What you are asked to do >>
Exact repetition, please: start with the line where "Кутия за 12" appears and stop after the final line of the records.

[Excerpts from a dataset]
Segment Open

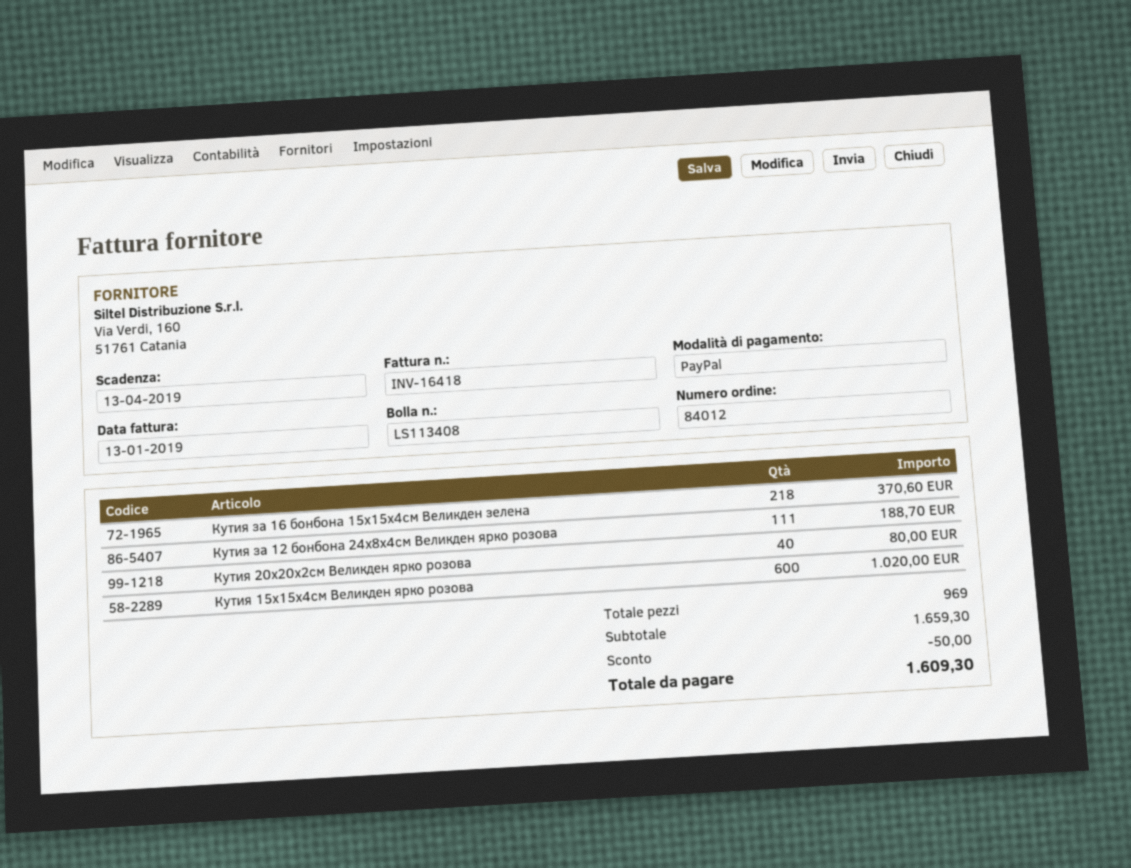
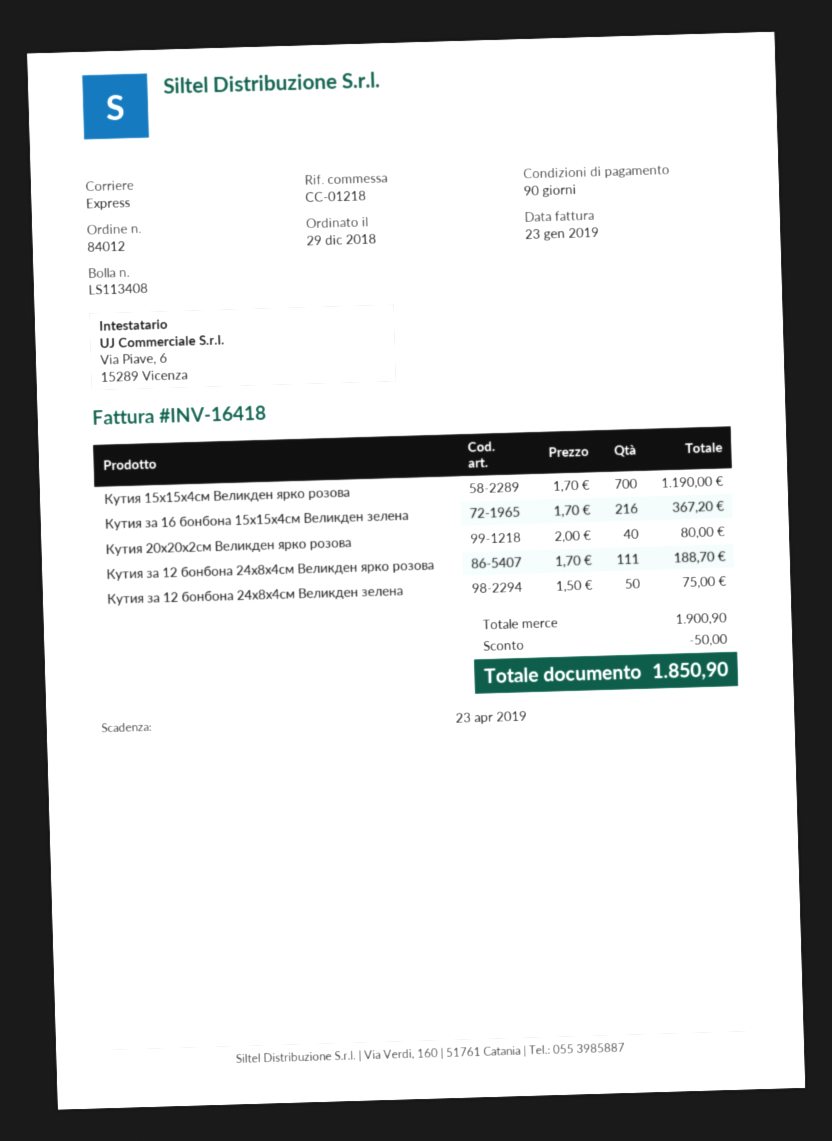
invoice date: 2019-01-13 -> 2019-01-23
due date: 2019-04-13 -> 2019-04-23
Кутия за 16 бонбона 15х15х4см Великден зелена: 218 for 370.60 -> 216 for 367.20
Кутия 15х15х4см Великден ярко розова: 600 for 1020.00 -> 700 for 1190.00
Кутия за 12 бонбона 24х8х4см Великден зелена: none -> 50 for 75.00
subtotal: 1659.30 -> 1900.90
total: 1609.30 -> 1850.90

Segment Closed

Exercise solution >>
Кутия за 12 бонбона 24х8х4см Великден зелена: none -> 50 for 75.00
subtotal: 1659.30 -> 1900.90
total: 1609.30 -> 1850.90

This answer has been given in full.